Abstract 358: Pacemaker Induced Transient Asynchrony (PITA) Restores Contractile Reserve in Synchronous Heart Failure

Abstract

Heart failure (HF) with dyssynchrony treated with biventricular pacing (CRT) displays enhanced global and cellular function even compared to always synchronous HF. This suggests while HF is worsened by sustained dyssynchrony, it may paradoxically be improved by brief periods of Pacemaker Induced Transient Asynchrony (PITA). We tested this hypothesis in dogs tachypaced for 6 wks to induce HF. The HF group received atrial pacing and was compared to PITA (atrial pacing during day; right ventricular pacing, producing dyssynchrony, from 0000-0600). PITA blunted dilation (end diastolic and end systolic volumes reduced by 11 and 19%, respectively), reduced end-diastolic pressures from 22 to 13 mmHg, and improved the contractile response to dobutamine by 29%. Myocyte sarcomere shortening and calcium transient amplitude were depressed in HF and little improved by β adrenergic (βA) stimulation.
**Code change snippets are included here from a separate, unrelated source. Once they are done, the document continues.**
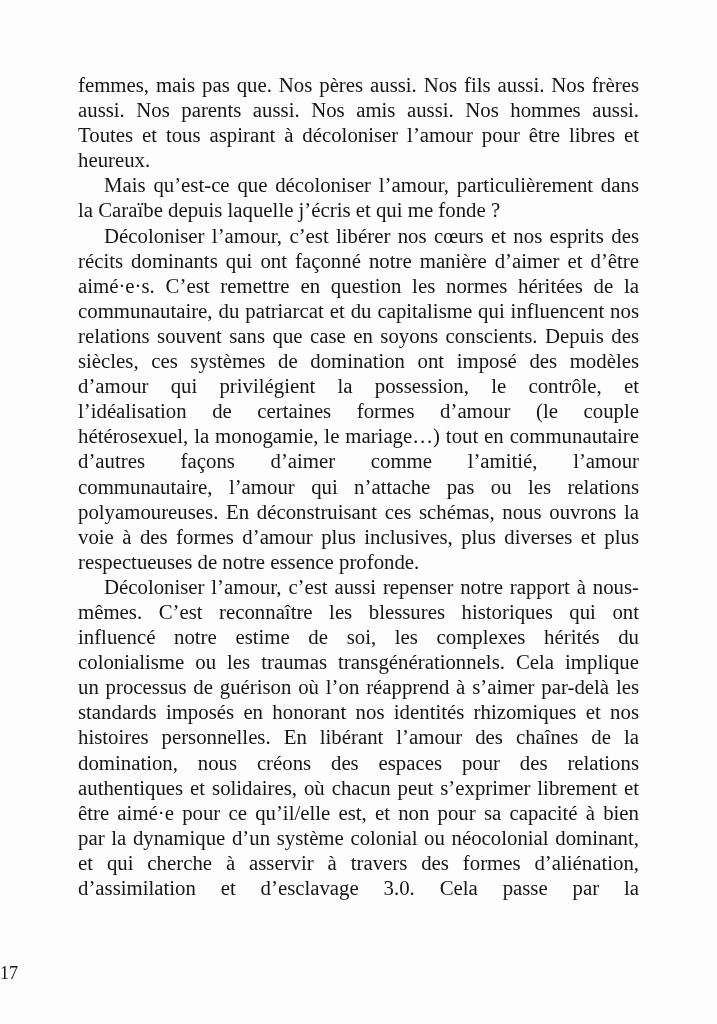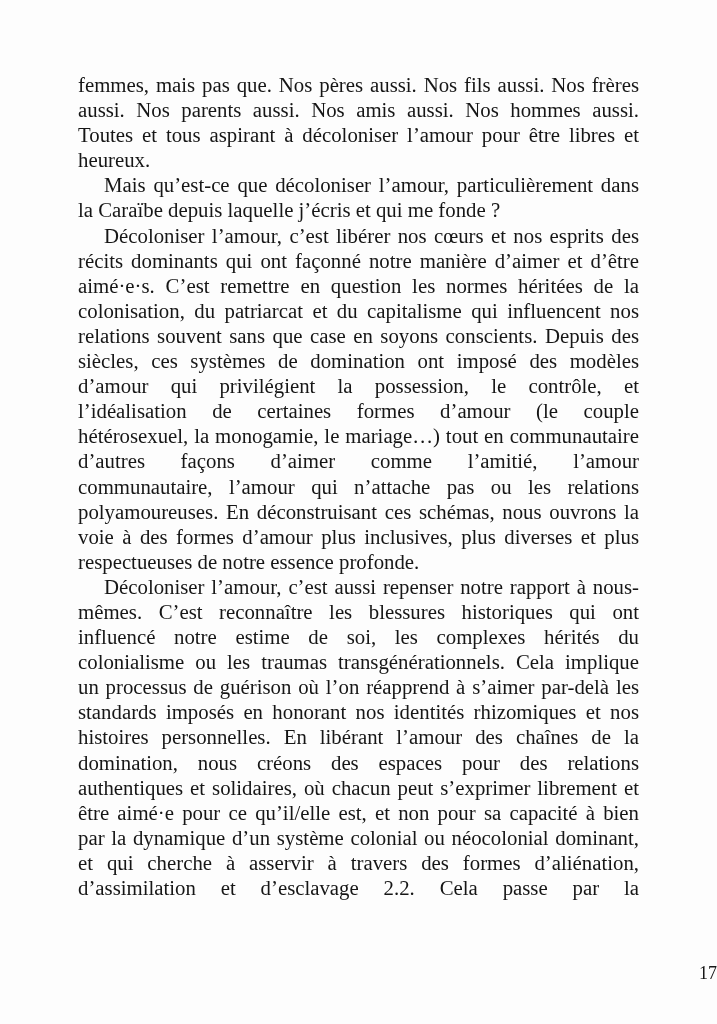"colonisation, du patriarcat et du" div.line { text: colonisation -> communautaire }
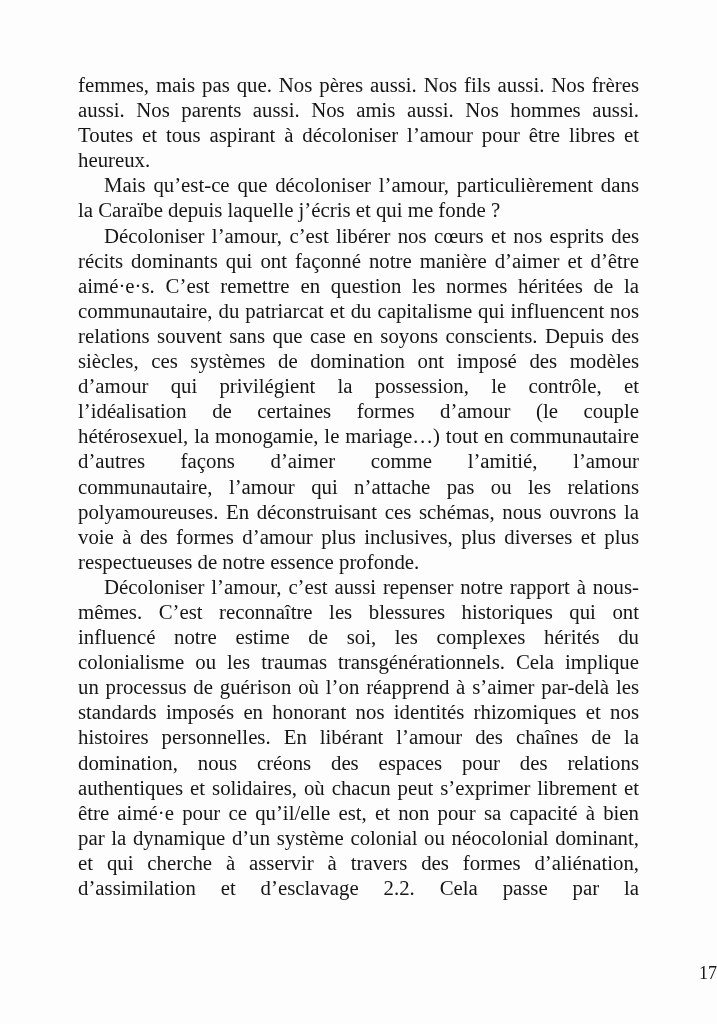"d’assimilation et d’esclavage 2.2. Cela" div.line { text: 2.2 -> 3.0 }
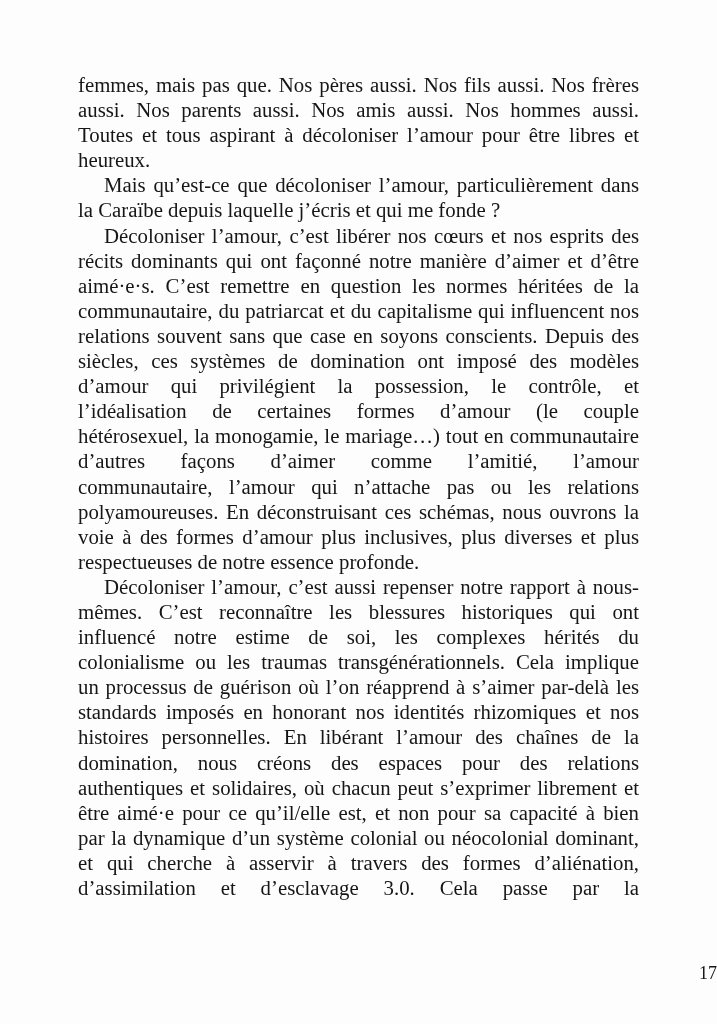"17" .page-number { text-align: right -> left }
PITA improved baseline function slightly, but virtually restored βA stimulated reserve. Membrane βA receptor density increased with PITA by 36% as well. Another contributor to the change in functional reserve was found in myofilament maximal calcium activated force (Fmax) normalized to cell cross sectional area (CSA). This declined ~40% in HF vs. Control, but was fully restored by PITA. However, as CSA was greater in HF and normalized by PITA, raw Fmax was similar despite hypertrophy in HF, suggesting HF myocytes had dysfunctional myofilaments, which PITA prevented. Electron microscopy confirmed normal myofilament structure in Control and PITA, whereas 40% of HF sarcomeres displayed deteriorated z-disks and loss of normal registration of the thick and thin filaments. In HF, 39% of HF isolated myofibrils produced virtually zero maximal force, whereas Control and PITA fibers functioned normally. Thus, there are two populations of myofibrils within HF hypertrophied cells, with ~40% structurally and functionally disrupted. PITA reverses this to restore force-calcium activation and with improved βA receptor signaling, restores functional reserve, suppressing chronic maladaptive remodeling. This surprising finding indicates PITA can ameliorate HF pathobiology and improve reserve function. Further studies are needed to test if such benefits translate to humans.